═══ Data shown

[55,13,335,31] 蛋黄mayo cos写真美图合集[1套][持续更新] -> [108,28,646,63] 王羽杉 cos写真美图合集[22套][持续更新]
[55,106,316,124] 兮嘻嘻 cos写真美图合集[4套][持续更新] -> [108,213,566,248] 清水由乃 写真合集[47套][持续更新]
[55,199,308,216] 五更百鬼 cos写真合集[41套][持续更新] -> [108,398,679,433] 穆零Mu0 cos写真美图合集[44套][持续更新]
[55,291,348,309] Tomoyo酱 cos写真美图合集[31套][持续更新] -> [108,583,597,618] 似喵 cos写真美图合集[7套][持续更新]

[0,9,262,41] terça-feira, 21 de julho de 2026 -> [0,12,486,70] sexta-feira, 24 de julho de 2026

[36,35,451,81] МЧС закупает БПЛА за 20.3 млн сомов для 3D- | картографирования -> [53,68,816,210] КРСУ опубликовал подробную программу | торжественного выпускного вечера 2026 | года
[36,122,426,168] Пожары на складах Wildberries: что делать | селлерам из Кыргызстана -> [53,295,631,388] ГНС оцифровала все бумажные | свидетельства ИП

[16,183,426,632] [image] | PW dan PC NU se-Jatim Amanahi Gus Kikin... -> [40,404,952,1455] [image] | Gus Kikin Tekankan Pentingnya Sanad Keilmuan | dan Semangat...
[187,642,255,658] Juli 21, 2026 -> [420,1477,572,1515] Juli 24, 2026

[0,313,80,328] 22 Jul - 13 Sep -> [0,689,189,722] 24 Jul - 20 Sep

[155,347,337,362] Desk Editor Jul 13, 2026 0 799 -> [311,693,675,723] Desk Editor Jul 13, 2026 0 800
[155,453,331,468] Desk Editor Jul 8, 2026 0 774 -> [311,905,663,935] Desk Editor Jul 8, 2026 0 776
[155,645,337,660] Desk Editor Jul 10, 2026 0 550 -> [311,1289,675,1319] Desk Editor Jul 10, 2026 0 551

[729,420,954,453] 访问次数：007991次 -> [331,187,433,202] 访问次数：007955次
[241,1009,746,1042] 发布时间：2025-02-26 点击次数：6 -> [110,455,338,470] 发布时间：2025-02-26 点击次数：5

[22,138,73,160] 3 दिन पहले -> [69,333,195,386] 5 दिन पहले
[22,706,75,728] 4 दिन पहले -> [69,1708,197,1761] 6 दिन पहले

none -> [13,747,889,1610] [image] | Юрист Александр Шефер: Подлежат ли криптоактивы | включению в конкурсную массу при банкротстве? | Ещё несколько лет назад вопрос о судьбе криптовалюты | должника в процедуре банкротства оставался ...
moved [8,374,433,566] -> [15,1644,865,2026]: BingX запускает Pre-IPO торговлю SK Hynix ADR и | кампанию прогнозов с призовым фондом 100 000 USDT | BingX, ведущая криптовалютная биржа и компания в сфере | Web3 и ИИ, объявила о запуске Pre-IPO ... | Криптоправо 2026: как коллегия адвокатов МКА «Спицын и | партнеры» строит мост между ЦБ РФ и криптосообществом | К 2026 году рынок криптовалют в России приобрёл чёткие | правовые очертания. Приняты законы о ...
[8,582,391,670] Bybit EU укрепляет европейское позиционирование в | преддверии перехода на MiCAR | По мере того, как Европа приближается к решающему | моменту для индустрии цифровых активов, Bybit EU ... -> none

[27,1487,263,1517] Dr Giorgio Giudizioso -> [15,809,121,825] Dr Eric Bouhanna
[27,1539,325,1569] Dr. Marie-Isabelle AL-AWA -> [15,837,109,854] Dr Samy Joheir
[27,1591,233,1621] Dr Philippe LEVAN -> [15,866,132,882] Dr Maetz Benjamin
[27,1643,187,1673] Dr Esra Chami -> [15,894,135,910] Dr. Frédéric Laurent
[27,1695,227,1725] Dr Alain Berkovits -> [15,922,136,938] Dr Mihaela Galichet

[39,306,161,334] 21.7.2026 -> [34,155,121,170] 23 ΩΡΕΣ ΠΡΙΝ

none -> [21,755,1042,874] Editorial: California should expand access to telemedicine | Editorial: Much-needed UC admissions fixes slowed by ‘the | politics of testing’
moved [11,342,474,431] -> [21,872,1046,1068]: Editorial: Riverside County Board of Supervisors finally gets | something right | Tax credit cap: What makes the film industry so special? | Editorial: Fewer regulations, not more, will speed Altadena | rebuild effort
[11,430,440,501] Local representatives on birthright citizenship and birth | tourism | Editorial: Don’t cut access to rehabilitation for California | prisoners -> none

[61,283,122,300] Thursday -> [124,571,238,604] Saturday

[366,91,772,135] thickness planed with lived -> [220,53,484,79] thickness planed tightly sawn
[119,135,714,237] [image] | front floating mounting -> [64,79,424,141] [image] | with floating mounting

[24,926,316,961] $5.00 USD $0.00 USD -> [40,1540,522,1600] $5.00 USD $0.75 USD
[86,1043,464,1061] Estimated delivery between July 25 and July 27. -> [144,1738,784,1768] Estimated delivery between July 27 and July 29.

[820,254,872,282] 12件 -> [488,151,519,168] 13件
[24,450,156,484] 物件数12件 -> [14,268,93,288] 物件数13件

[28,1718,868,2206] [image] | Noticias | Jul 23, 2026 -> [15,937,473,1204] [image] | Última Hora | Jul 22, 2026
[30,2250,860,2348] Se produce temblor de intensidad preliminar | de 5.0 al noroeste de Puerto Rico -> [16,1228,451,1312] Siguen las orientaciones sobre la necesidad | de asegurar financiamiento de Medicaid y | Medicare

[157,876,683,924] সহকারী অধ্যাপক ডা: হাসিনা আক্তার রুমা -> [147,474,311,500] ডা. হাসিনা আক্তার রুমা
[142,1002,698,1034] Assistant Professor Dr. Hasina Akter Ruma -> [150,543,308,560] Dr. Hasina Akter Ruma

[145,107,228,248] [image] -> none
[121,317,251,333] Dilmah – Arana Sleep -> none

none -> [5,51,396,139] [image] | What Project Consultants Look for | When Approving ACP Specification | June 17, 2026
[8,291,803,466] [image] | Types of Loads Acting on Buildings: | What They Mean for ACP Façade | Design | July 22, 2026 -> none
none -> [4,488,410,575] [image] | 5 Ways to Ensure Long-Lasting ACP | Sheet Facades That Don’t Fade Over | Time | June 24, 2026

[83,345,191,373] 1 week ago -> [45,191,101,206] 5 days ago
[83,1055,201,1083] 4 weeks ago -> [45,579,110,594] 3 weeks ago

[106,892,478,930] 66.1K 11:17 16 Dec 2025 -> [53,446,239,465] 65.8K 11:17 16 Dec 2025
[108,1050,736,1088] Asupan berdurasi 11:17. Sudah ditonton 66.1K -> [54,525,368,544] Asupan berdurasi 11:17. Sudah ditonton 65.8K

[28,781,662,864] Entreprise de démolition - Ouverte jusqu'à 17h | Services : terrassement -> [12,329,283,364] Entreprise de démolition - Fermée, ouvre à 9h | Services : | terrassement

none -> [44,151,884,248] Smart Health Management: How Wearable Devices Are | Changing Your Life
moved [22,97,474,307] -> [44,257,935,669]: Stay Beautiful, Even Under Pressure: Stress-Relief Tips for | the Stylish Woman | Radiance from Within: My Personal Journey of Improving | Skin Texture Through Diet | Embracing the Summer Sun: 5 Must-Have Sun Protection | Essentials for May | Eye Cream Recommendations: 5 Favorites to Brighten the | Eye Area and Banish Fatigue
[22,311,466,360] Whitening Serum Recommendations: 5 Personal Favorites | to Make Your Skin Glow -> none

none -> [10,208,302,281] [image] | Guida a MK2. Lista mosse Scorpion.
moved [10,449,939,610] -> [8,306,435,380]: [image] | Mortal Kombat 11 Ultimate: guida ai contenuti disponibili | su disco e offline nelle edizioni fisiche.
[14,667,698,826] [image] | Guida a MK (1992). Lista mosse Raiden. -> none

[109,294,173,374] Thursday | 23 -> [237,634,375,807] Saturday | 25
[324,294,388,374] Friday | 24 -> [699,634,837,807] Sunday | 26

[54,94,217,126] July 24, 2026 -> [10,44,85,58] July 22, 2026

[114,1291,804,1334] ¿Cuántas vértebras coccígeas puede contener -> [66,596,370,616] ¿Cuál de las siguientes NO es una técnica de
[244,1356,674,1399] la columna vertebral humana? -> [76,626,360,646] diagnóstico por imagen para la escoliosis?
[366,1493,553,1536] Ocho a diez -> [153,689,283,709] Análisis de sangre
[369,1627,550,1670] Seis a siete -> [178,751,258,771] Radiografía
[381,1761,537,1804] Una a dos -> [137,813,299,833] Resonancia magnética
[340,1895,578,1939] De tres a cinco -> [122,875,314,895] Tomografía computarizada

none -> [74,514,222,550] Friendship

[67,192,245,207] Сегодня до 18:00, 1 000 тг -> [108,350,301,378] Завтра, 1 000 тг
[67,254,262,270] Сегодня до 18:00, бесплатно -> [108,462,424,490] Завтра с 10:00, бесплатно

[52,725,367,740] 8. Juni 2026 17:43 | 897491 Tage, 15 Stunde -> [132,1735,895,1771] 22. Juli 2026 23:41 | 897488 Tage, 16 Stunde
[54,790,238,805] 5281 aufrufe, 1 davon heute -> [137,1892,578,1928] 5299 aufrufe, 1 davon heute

══════

> **Exercise prompt**:
Only one stretch of the entries above is wanted: the lines from the one containing "[27,1695,227,1725] Dr Alain" through the one containing "none -> [21,755,1042,874]". Please reproduce it exactly.

> **Task response**:
[27,1695,227,1725] Dr Alain Berkovits -> [15,922,136,938] Dr Mihaela Galichet

[39,306,161,334] 21.7.2026 -> [34,155,121,170] 23 ΩΡΕΣ ΠΡΙΝ

none -> [21,755,1042,874] Editorial: California should expand access to telemedicine | Editorial: Much-needed UC admissions fixes slowed by ‘the | politics of testing’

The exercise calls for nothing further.